Tracing  

Understanding Distributed Tracing with a Message Bus

By Martin Thwaites  |   Last modified on February 28, 2023

So you're used to debugging systems using a distributed trace, but your system is about to introduce a message queue—and that will work the same… right? Unfortunately, in a lot of implementations, this isn't the case. In this post, we'll talk about trace propagation (manual and OpenTelemetry), W3C tracing, and also where a trace might start and finish.

How is a queue different?

In the context of a system that takes a web request, we have a well-defined context of a user "action." This is normally analogous to a trace. If I hit an API endpoint, everything that happens between I hit the endpoint and when it returns my result is part of that trace. However, in a system that does asynchronous queues, that might not be the case.

Mapping a user action to a specific scope in an event-driven system that uses messaging as a communication could be both complex and lengthy.

Some things to consider:

  • Does the processing of the message have a bearing on the user’s response?
  • Is the processing of the message what the user requested, or is it a side effect?
  • Was the action that created the message within a context that makes sense as the trace?

Some examples:

  1. Sending an email. When the user hits the API, you add a message to the queue. Another process then processes the queue to send the email.
  2. At the end of every day, you need to do reconciliation on all customer accounts. When the process runs every night, a single message is added to the queue per customer. A process picks up each message.
  3. After every customer purchase, you need to update the loyalty system. Once all transactions are complete and the user has been notified, a message is sent to the publish/subscribe queue. The loyalty system picks up the message and updates the system.

In each of the above scenarios, we could architect our trace in multiple ways to allow viewing the information in different ways.

OpenTelemetry provides two separate ways to associate spans together. We'll consider each to understand where they might be useful.

What is a child span?

The default operation when creating a new span in OpenTelemetry is to attach the new span to the currently active span as a child.

This shows that the new span was created within the previous span’s context of operation.

OpenTelemetry defines another relationship of spans called links. When a span is created, you're able to provide a list of other spans that are linked to the new one you've created. This doesn't replace the parent/child relationship, as it can be done in addition to that relation.

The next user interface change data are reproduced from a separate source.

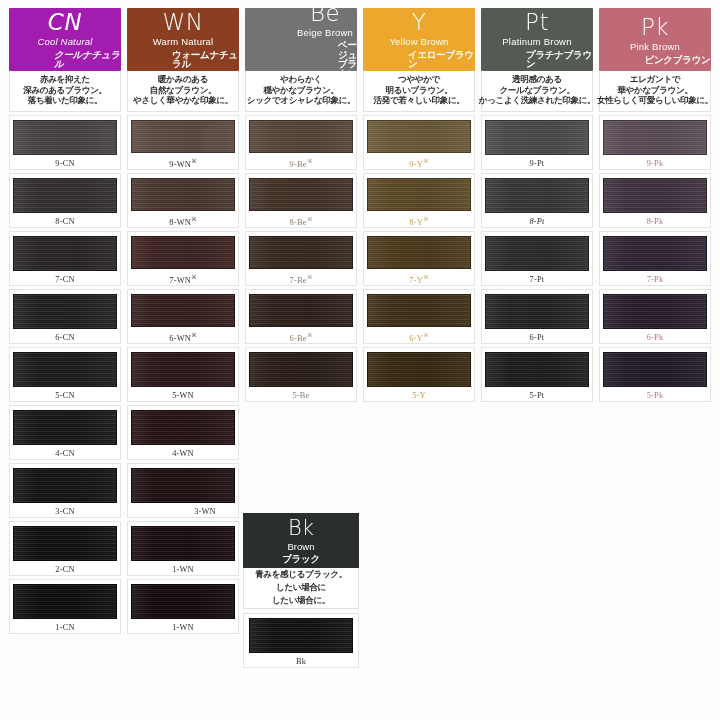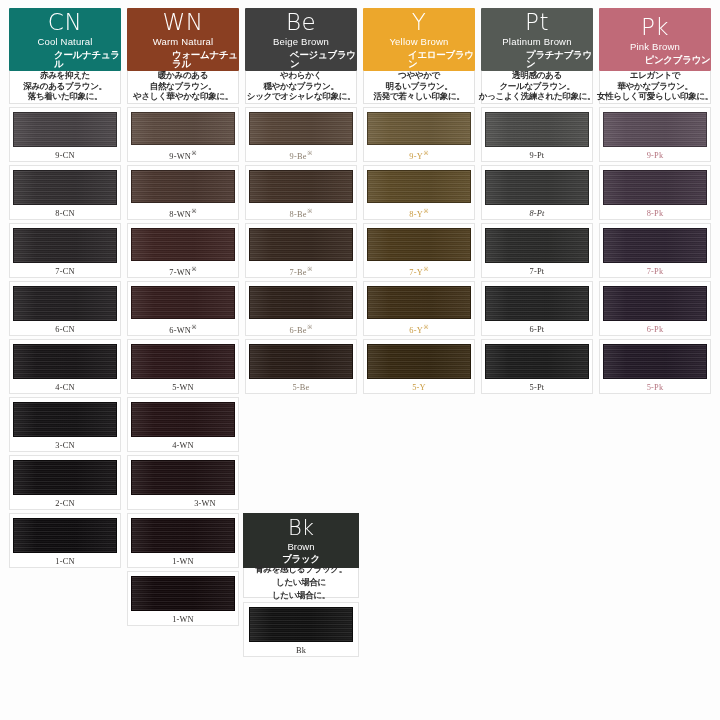--- a/index.html
+++ b/index.html
@@ -58,21 +58,21 @@
   }
   .fam-jp {
     font-size: 9.5px;
     font-weight: 700;
     letter-spacing: -0.3px;
     margin-left: 45px;
   }
 
   
   .fam-desc {
-    height: 33px;
+    height: 41px;
     background: #ffffff;
     border: 1px solid #e2e2e2;
     border-top: none;
     display: flex;
     flex-direction: column;
     align-items: center;
     justify-content: center;
     padding: 1px 1px 2px 1px;
     gap: 1px;
   }
@@ -171,21 +171,21 @@
   }
   .bk-code {
     font-size: 21px;
     font-weight: 300;
     margin-bottom: 3px;
     font-family: "DejaVu Sans", sans-serif;
   }
   .bk-en { font-size: 9.5px; margin-bottom: 3px; }
   .bk-jp { font-size: 9.5px; font-weight: 700; letter-spacing: -0.3px; }
   .bk-desc {
-    height: 30px;
+    height: 41px;
     background: #ffffff;
     border: 1px solid #e2e2e2;
     border-top: none;
     display: flex;
     flex-direction: column;
     align-items: center;
     justify-content: center;
     gap: 1px;
   }
   .bk-desc span {
@@ -207,21 +207,21 @@
     align-items: center;
   }
 </style>
 </head>
 <body>
 
 <div id="chart-root">
 
   <div class="columns">
       <div class="column">
-        <div class="fam-head" style="background: #0f766e;">
+        <div class="fam-head" style="background: #a21caf; font-style: italic;">
           <div class="fam-code">CN</div>
           <div class="fam-en">Cool Natural</div>
           <div class="fam-jp">クールナチュラル</div>
         </div>
         <div class="fam-desc">
           <span>赤みを抑えた</span>
           <span>深みのあるブラウン。</span>
           <span>落ち着いた印象に。</span>
         </div>
         <div class="swatches">
@@ -233,20 +233,24 @@
             <div class="chip" style="background: rgb(51, 47, 49);"></div>
             <div class="chip-label" style="color: rgb(51, 48, 46);"><span>8-CN</span></div>
           </div>
           <div class="cell">
             <div class="chip" style="background: rgb(41, 37, 39);"></div>
             <div class="chip-label" style="color: rgb(51, 48, 46);"><span>7-CN</span></div>
           </div>
           <div class="cell">
             <div class="chip" style="background: rgb(34, 31, 33);"></div>
             <div class="chip-label" style="color: rgb(51, 48, 46);"><span>6-CN</span></div>
+          </div>
+          <div class="cell">
+            <div class="chip" style="background: rgb(29, 26, 28);"></div>
+            <div class="chip-label" style="color: rgb(51, 48, 46);"><span>5-CN</span></div>
           </div>
           <div class="cell">
             <div class="chip" style="background: rgb(25, 22, 24);"></div>
             <div class="chip-label" style="color: rgb(51, 48, 46);"><span>4-CN</span></div>
           </div>
           <div class="cell">
             <div class="chip" style="background: rgb(21, 19, 21);"></div>
             <div class="chip-label" style="color: rgb(51, 48, 46);"><span>3-CN</span></div>
           </div>
           <div class="cell">
@@ -303,21 +307,21 @@
             <div class="chip" style="background: rgb(25, 13, 15);"></div>
             <div class="chip-label" style="color: rgb(51, 48, 46);"><span>1-WN</span></div>
           </div>
           <div class="cell">
             <div class="chip" style="background: rgb(20, 10, 12);"></div>
             <div class="chip-label" style="color: rgb(51, 48, 46);"><span>1-WN</span></div>
           </div>
         </div>
       </div>
       <div class="column">
-        <div class="fam-head" style="background: #404040;">
+        <div class="fam-head" style="background: #737373; padding-left: 48px;">
           <div class="fam-code">Be</div>
           <div class="fam-en">Beige Brown</div>
           <div class="fam-jp">ベージュブラウン</div>
         </div>
         <div class="fam-desc">
           <span>やわらかく</span>
           <span>穏やかなブラウン。</span>
           <span>シックでオシャレな印象に。</span>
         </div>
         <div class="swatches">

Links can also have attributes associated with them in the same way as a span can, which allows your backend tooling to treat them in different ways. As of the writing of this post, there are no conventions defined for well-known attributes.

Propagation

Propagation is the concept of taking the trace and span information from one system and attaching it to the trace and span information in a consuming (or child) system.

In the context of our messaging use case, it's the idea of how we can get our consuming system to know the TraceId and SpanId of the process that generated the messages we're consuming.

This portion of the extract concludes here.